# Goal of the exercise
Retype the records in full, keeping each character as it is.

# Input data
>>

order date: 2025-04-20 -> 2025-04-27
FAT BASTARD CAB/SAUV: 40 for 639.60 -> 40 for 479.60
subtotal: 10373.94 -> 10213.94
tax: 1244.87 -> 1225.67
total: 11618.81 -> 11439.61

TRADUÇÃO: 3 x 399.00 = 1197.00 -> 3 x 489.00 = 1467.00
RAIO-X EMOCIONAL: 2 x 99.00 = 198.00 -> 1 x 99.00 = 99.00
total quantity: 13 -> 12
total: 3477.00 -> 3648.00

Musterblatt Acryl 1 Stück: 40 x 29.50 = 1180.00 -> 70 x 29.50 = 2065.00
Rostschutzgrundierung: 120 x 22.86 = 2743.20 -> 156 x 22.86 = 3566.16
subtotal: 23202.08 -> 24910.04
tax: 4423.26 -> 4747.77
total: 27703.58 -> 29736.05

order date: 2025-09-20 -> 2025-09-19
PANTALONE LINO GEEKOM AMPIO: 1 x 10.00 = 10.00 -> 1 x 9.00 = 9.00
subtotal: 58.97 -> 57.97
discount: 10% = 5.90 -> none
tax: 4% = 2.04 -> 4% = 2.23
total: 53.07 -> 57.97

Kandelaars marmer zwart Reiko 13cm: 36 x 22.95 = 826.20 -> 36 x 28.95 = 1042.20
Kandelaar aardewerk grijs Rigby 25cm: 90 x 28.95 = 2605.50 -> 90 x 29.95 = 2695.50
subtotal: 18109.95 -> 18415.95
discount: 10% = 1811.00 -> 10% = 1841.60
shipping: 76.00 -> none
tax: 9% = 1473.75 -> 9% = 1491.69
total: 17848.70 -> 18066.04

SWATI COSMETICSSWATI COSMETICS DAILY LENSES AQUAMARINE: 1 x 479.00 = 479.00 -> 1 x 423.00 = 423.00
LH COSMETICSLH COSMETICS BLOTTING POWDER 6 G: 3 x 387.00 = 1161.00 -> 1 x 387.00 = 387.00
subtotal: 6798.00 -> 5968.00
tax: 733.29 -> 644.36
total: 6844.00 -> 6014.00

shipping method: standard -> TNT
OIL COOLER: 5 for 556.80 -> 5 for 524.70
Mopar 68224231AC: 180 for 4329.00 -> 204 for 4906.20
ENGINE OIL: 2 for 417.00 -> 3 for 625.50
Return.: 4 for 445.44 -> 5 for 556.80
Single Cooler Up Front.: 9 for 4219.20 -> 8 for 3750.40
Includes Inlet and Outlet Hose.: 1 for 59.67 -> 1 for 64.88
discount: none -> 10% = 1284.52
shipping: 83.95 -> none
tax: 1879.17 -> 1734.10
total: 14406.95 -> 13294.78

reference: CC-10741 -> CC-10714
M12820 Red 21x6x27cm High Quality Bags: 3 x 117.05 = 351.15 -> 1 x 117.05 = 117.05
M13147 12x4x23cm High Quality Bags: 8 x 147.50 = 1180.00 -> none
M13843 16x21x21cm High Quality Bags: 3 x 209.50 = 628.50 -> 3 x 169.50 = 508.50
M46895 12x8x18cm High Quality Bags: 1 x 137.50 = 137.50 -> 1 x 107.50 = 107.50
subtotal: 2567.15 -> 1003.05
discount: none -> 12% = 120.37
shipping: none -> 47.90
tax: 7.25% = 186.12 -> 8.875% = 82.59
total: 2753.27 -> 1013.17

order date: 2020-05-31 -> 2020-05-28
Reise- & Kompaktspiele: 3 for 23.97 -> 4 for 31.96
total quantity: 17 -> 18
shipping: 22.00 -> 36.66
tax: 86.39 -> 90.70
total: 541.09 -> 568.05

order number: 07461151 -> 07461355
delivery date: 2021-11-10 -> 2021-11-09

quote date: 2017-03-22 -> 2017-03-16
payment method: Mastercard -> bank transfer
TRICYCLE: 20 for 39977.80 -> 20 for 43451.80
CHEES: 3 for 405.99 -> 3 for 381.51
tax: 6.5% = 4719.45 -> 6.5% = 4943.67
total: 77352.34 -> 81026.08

<<

# Final answer
order date: 2025-04-20 -> 2025-04-27
FAT BASTARD CAB/SAUV: 40 for 639.60 -> 40 for 479.60
subtotal: 10373.94 -> 10213.94
tax: 1244.87 -> 1225.67
total: 11618.81 -> 11439.61

TRADUÇÃO: 3 x 399.00 = 1197.00 -> 3 x 489.00 = 1467.00
RAIO-X EMOCIONAL: 2 x 99.00 = 198.00 -> 1 x 99.00 = 99.00
total quantity: 13 -> 12
total: 3477.00 -> 3648.00

Musterblatt Acryl 1 Stück: 40 x 29.50 = 1180.00 -> 70 x 29.50 = 2065.00
Rostschutzgrundierung: 120 x 22.86 = 2743.20 -> 156 x 22.86 = 3566.16
subtotal: 23202.08 -> 24910.04
tax: 4423.26 -> 4747.77
total: 27703.58 -> 29736.05

order date: 2025-09-20 -> 2025-09-19
PANTALONE LINO GEEKOM AMPIO: 1 x 10.00 = 10.00 -> 1 x 9.00 = 9.00
subtotal: 58.97 -> 57.97
discount: 10% = 5.90 -> none
tax: 4% = 2.04 -> 4% = 2.23
total: 53.07 -> 57.97

Kandelaars marmer zwart Reiko 13cm: 36 x 22.95 = 826.20 -> 36 x 28.95 = 1042.20
Kandelaar aardewerk grijs Rigby 25cm: 90 x 28.95 = 2605.50 -> 90 x 29.95 = 2695.50
subtotal: 18109.95 -> 18415.95
discount: 10% = 1811.00 -> 10% = 1841.60
shipping: 76.00 -> none
tax: 9% = 1473.75 -> 9% = 1491.69
total: 17848.70 -> 18066.04

SWATI COSMETICSSWATI COSMETICS DAILY LENSES AQUAMARINE: 1 x 479.00 = 479.00 -> 1 x 423.00 = 423.00
LH COSMETICSLH COSMETICS BLOTTING POWDER 6 G: 3 x 387.00 = 1161.00 -> 1 x 387.00 = 387.00
subtotal: 6798.00 -> 5968.00
tax: 733.29 -> 644.36
total: 6844.00 -> 6014.00

shipping method: standard -> TNT
OIL COOLER: 5 for 556.80 -> 5 for 524.70
Mopar 68224231AC: 180 for 4329.00 -> 204 for 4906.20
ENGINE OIL: 2 for 417.00 -> 3 for 625.50
Return.: 4 for 445.44 -> 5 for 556.80
Single Cooler Up Front.: 9 for 4219.20 -> 8 for 3750.40
Includes Inlet and Outlet Hose.: 1 for 59.67 -> 1 for 64.88
discount: none -> 10% = 1284.52
shipping: 83.95 -> none
tax: 1879.17 -> 1734.10
total: 14406.95 -> 13294.78

reference: CC-10741 -> CC-10714
M12820 Red 21x6x27cm High Quality Bags: 3 x 117.05 = 351.15 -> 1 x 117.05 = 117.05
M13147 12x4x23cm High Quality Bags: 8 x 147.50 = 1180.00 -> none
M13843 16x21x21cm High Quality Bags: 3 x 209.50 = 628.50 -> 3 x 169.50 = 508.50
M46895 12x8x18cm High Quality Bags: 1 x 137.50 = 137.50 -> 1 x 107.50 = 107.50
subtotal: 2567.15 -> 1003.05
discount: none -> 12% = 120.37
shipping: none -> 47.90
tax: 7.25% = 186.12 -> 8.875% = 82.59
total: 2753.27 -> 1013.17

order date: 2020-05-31 -> 2020-05-28
Reise- & Kompaktspiele: 3 for 23.97 -> 4 for 31.96
total quantity: 17 -> 18
shipping: 22.00 -> 36.66
tax: 86.39 -> 90.70
total: 541.09 -> 568.05

order number: 07461151 -> 07461355
delivery date: 2021-11-10 -> 2021-11-09

quote date: 2017-03-22 -> 2017-03-16
payment method: Mastercard -> bank transfer
TRICYCLE: 20 for 39977.80 -> 20 for 43451.80
CHEES: 3 for 405.99 -> 3 for 381.51
tax: 6.5% = 4719.45 -> 6.5% = 4943.67
total: 77352.34 -> 81026.08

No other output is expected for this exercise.